**Task statement:** An exact copy of every entry is required, without the pictures.

_____

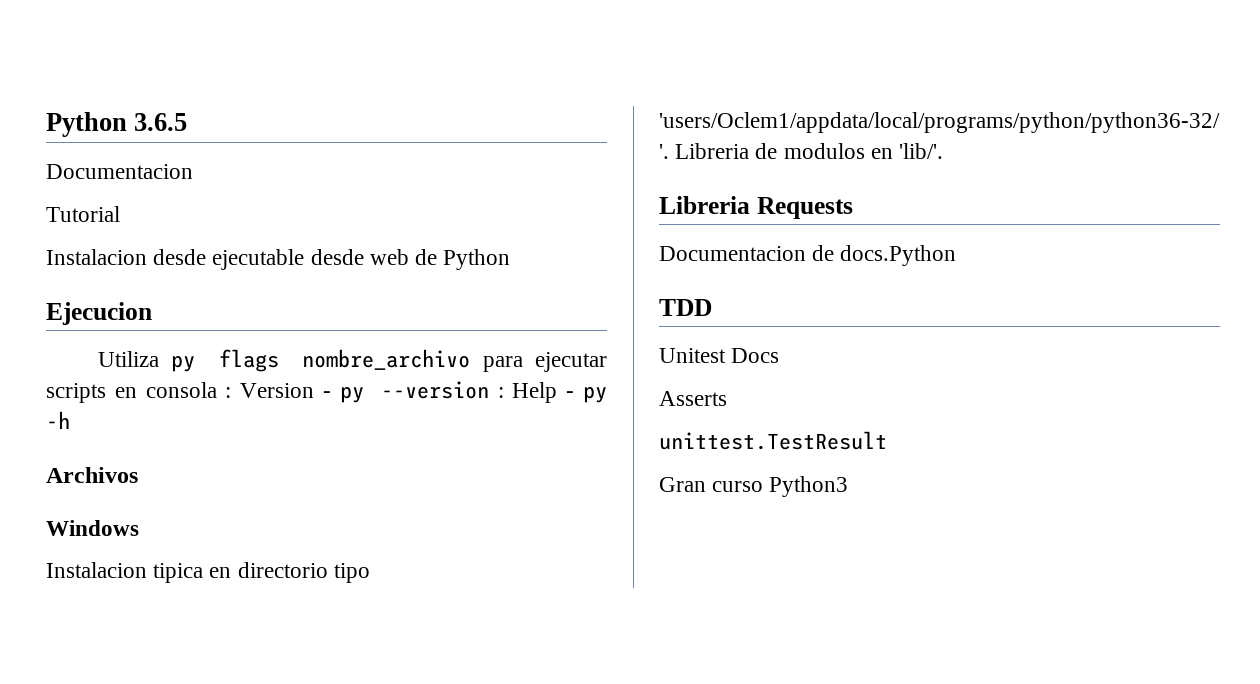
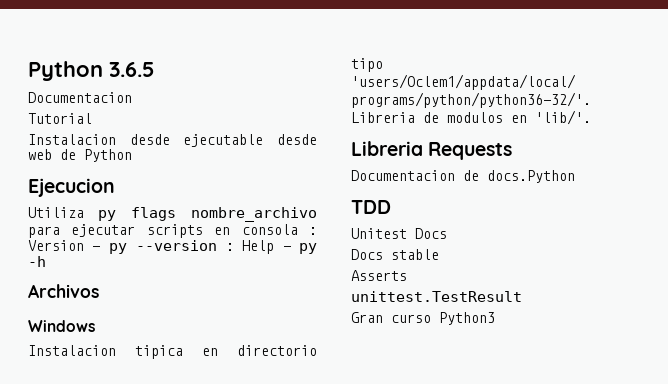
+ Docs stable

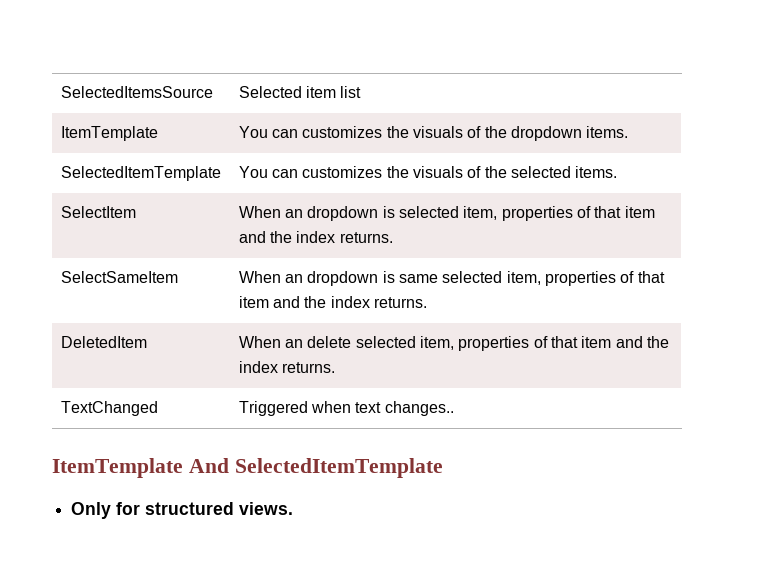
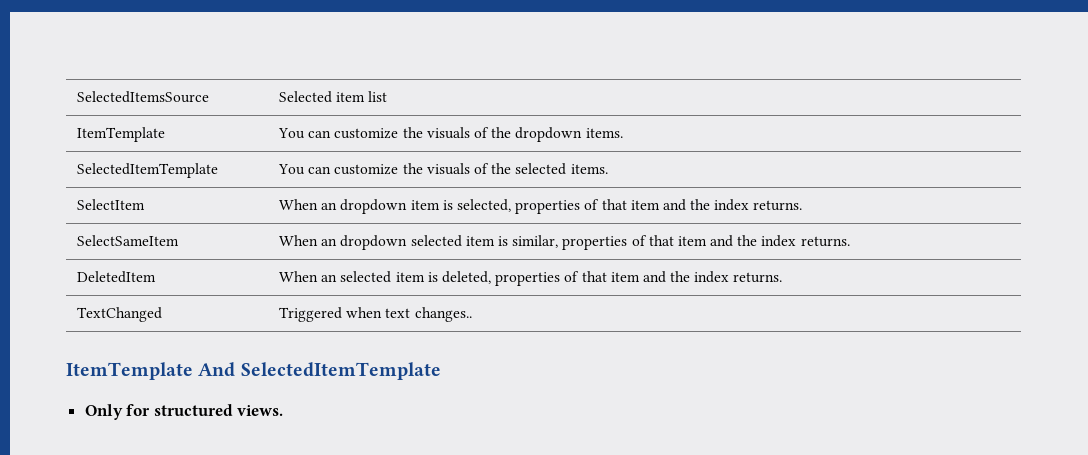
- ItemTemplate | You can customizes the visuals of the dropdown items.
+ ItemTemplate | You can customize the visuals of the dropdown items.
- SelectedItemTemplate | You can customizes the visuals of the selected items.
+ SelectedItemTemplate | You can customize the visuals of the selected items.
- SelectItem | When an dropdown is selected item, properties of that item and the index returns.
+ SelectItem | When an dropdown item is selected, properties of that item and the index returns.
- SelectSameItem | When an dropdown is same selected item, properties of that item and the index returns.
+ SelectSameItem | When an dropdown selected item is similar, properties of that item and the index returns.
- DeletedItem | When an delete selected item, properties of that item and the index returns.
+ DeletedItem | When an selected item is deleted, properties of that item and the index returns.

_____

**Answer to this exercise:**
+ Docs stable

- ItemTemplate | You can customizes the visuals of the dropdown items.
+ ItemTemplate | You can customize the visuals of the dropdown items.
- SelectedItemTemplate | You can customizes the visuals of the selected items.
+ SelectedItemTemplate | You can customize the visuals of the selected items.
- SelectItem | When an dropdown is selected item, properties of that item and the index returns.
+ SelectItem | When an dropdown item is selected, properties of that item and the index returns.
- SelectSameItem | When an dropdown is same selected item, properties of that item and the index returns.
+ SelectSameItem | When an dropdown selected item is similar, properties of that item and the index returns.
- DeletedItem | When an delete selected item, properties of that item and the index returns.
+ DeletedItem | When an selected item is deleted, properties of that item and the index returns.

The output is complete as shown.